Exercise requirements = Copy all the records exactly, but keep the pictures out of your version.
::: Extracted data :::
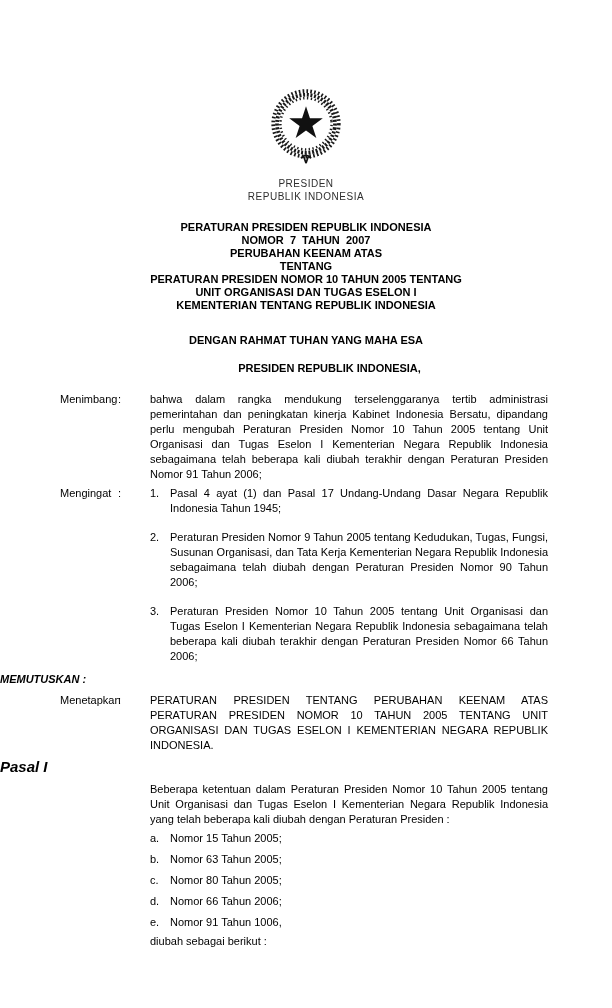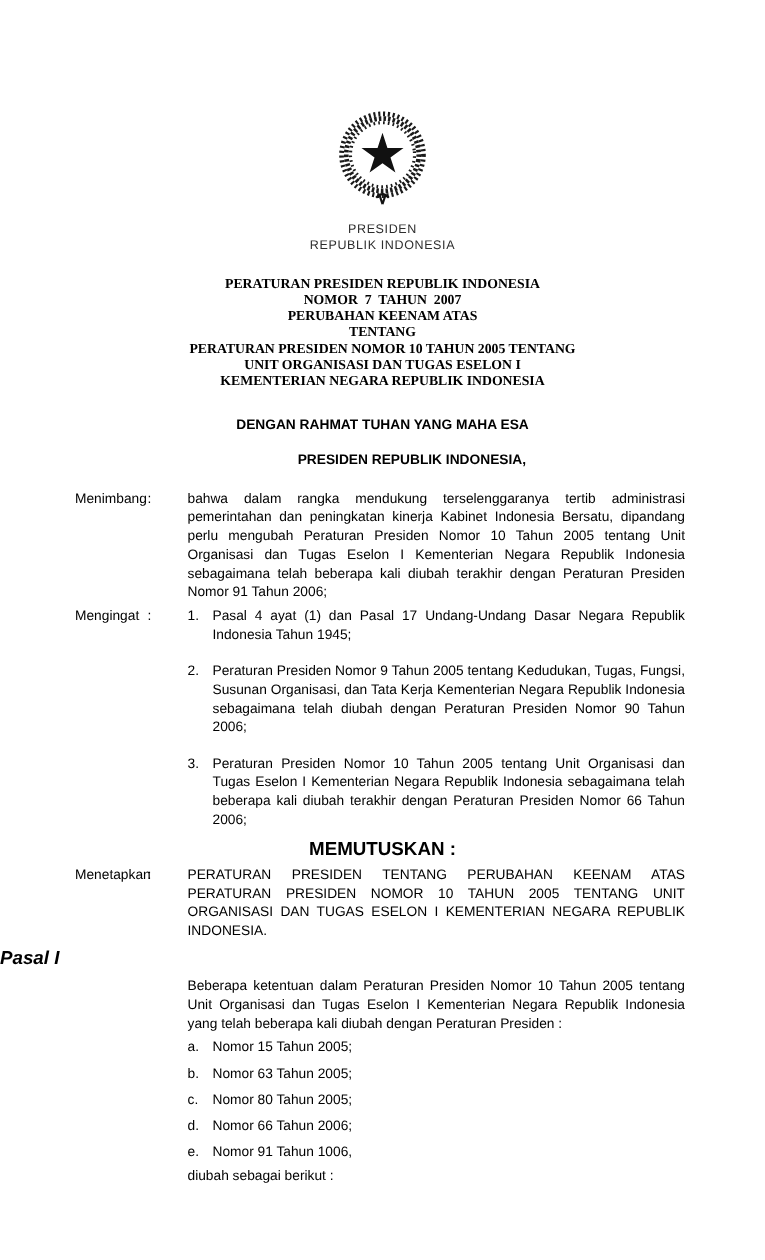"PERATURAN PRESIDEN REPUBLIK INDONESIA" .title-block div { font-family: Liberation Serif, serif -> none }
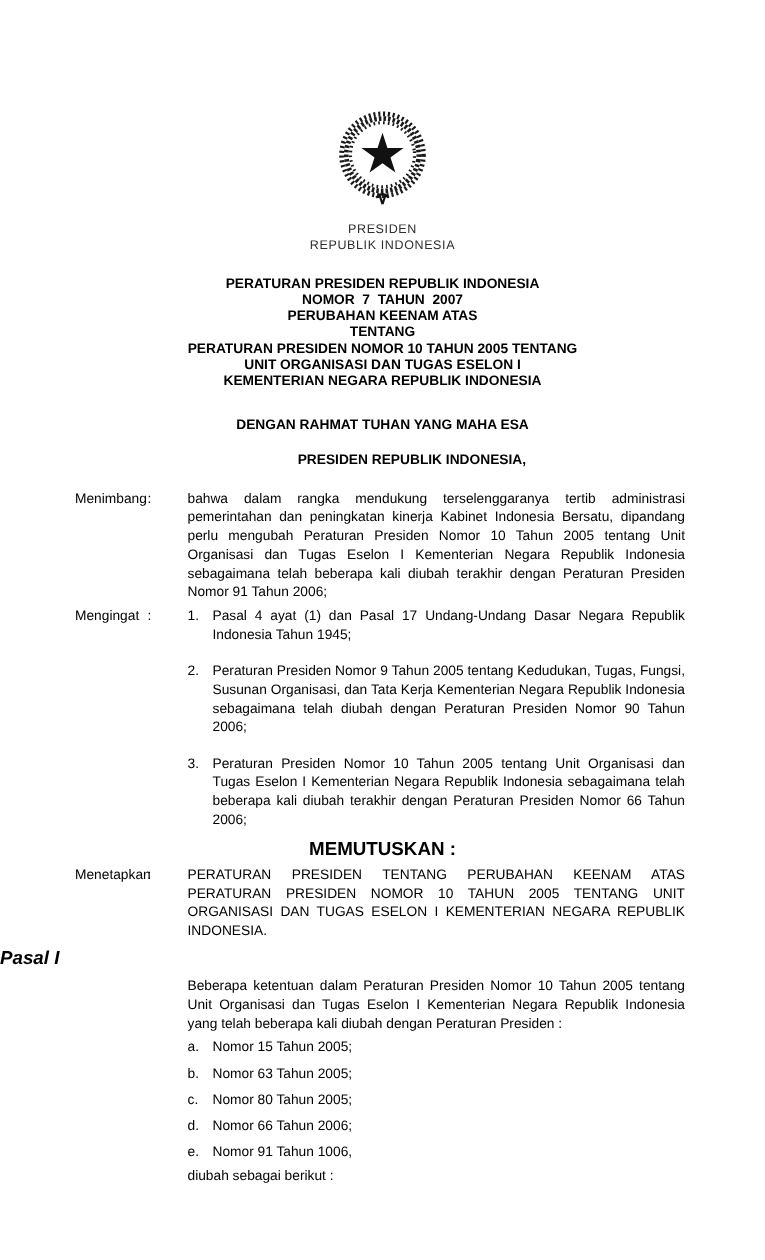"KEMENTERIAN NEGARA REPUBLIK INDONESIA" div { text: NEGARA -> TENTANG }
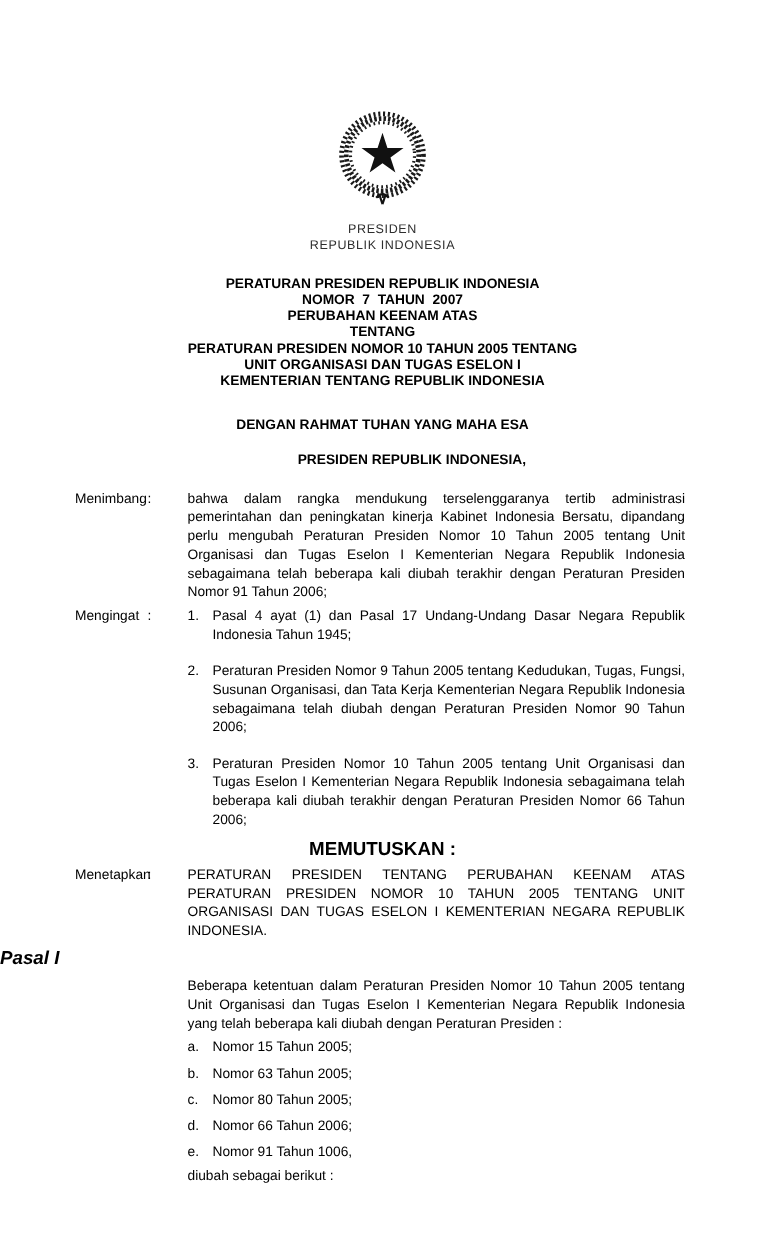"MEMUTUSKAN :" .memutuskan { font-size: 15px -> 11px; font-style: none -> italic; text-align: center -> left }
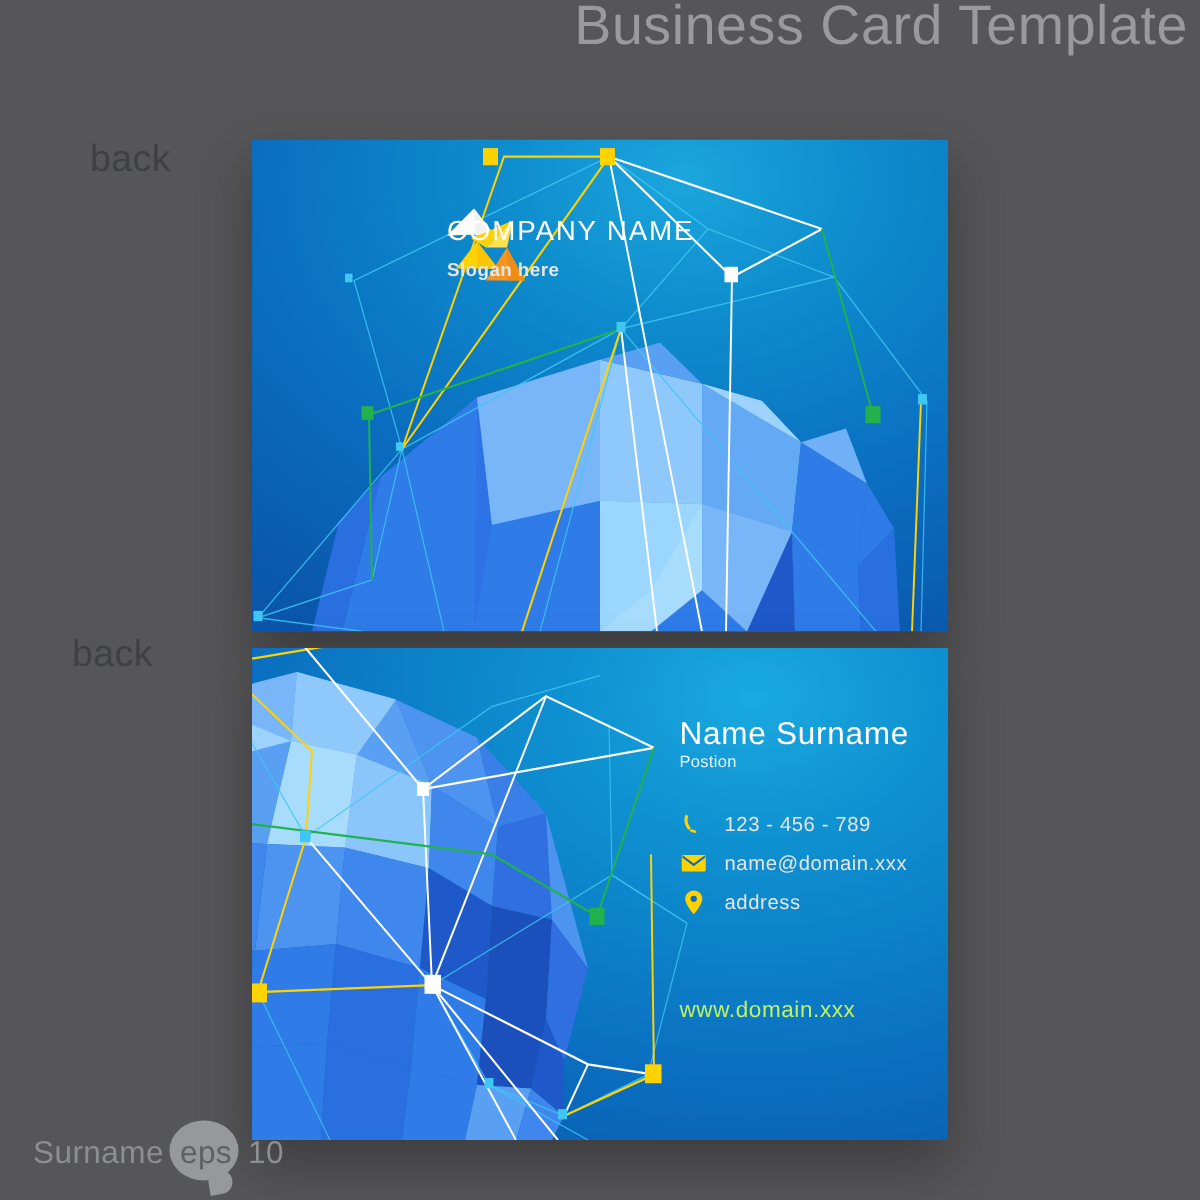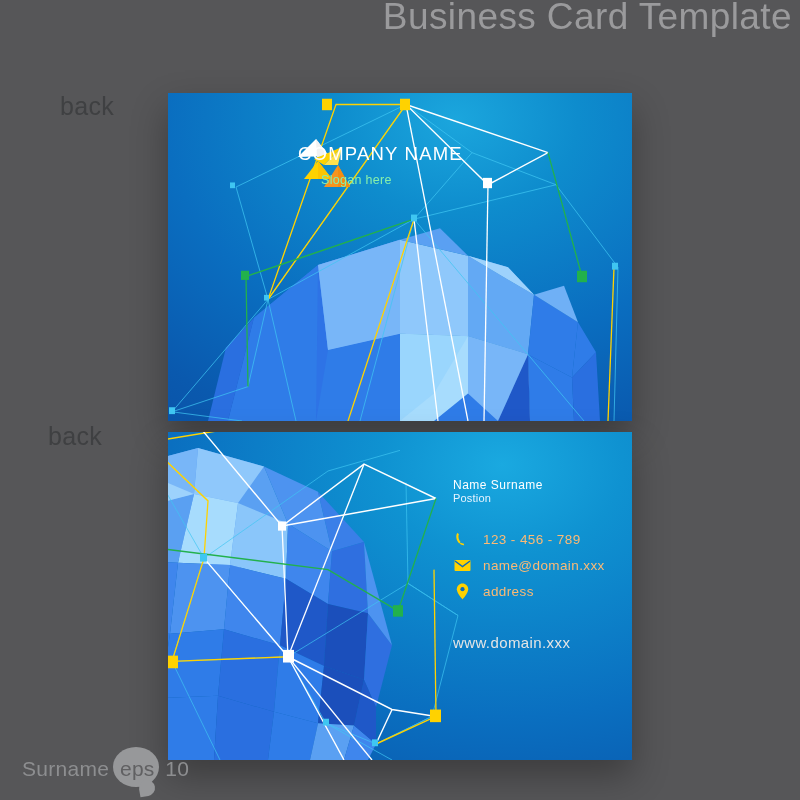"Slogan here" .slogan { color: #86efac -> #e5e5e5; font-weight: 400 -> 700; margin-left: 23px -> none }
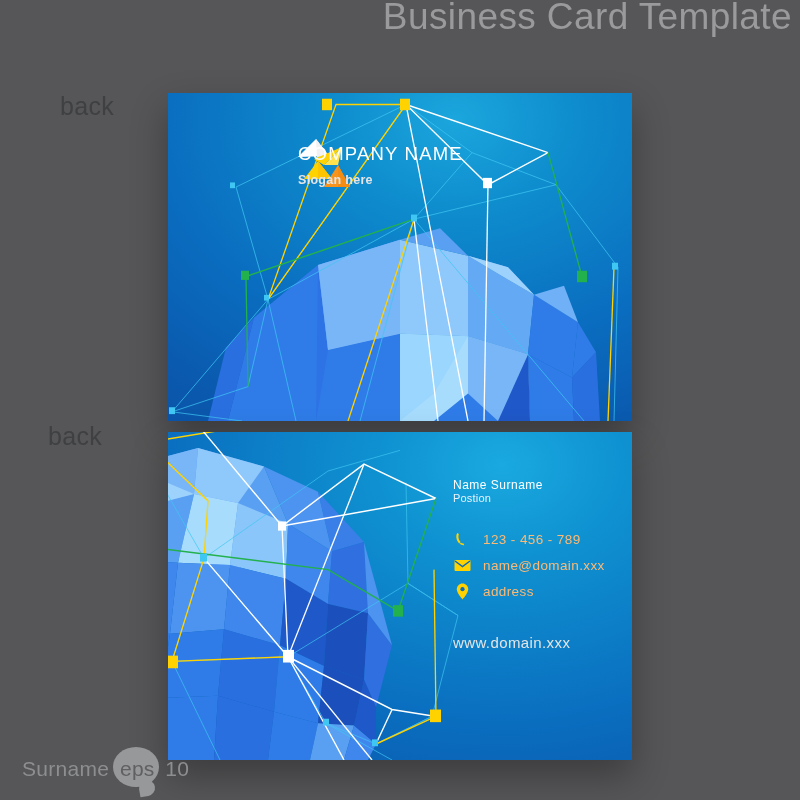"Name Surname" .person-name { font-size: 12px -> 21px }
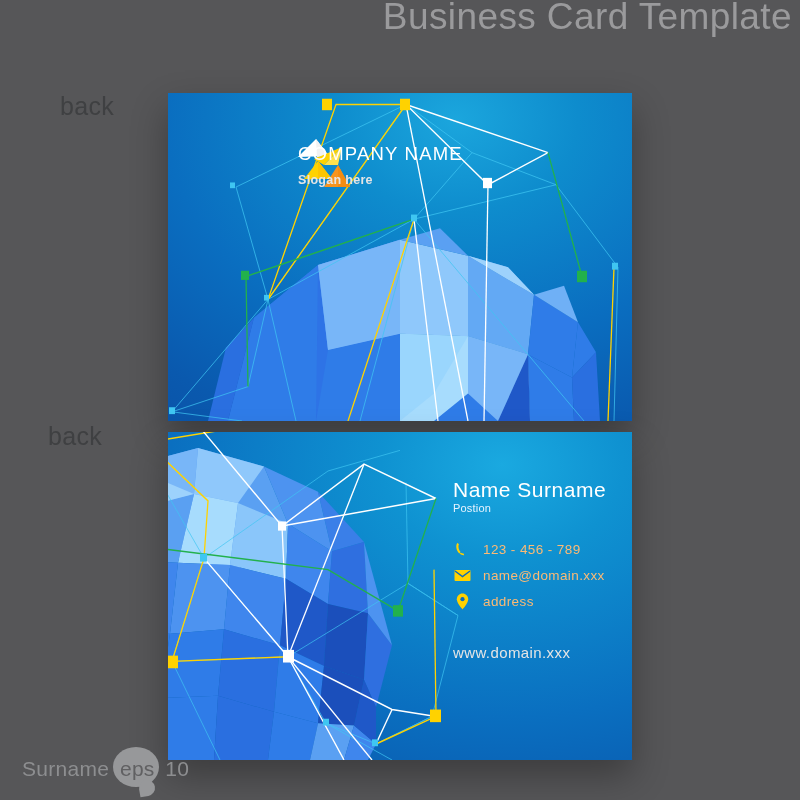"123 - 456 - 789" .contact-text { color: #fdba74 -> #e5e5e5 }
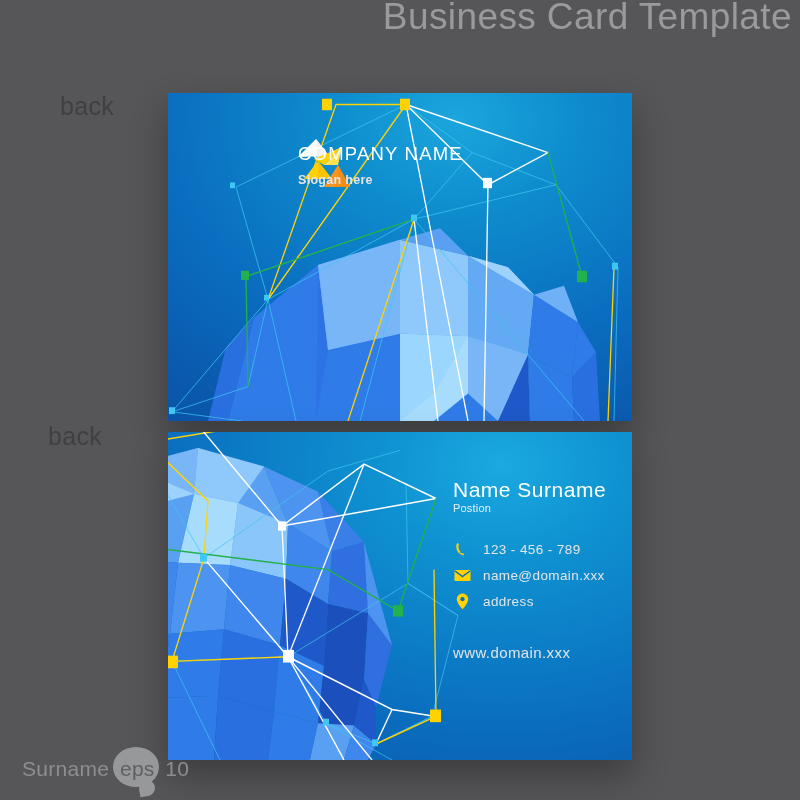"www.domain.xxx" .website { color: #e5e5e5 -> #bef264; margin-top: 30px -> 51px }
:::
Finished exercise =
"PERATURAN PRESIDEN REPUBLIK INDONESIA" .title-block div { font-family: Liberation Serif, serif -> none }
"KEMENTERIAN NEGARA REPUBLIK INDONESIA" div { text: NEGARA -> TENTANG }
"MEMUTUSKAN :" .memutuskan { font-size: 15px -> 11px; font-style: none -> italic; text-align: center -> left }
"Slogan here" .slogan { color: #86efac -> #e5e5e5; font-weight: 400 -> 700; margin-left: 23px -> none }
"Name Surname" .person-name { font-size: 12px -> 21px }
"123 - 456 - 789" .contact-text { color: #fdba74 -> #e5e5e5 }
"www.domain.xxx" .website { color: #e5e5e5 -> #bef264; margin-top: 30px -> 51px }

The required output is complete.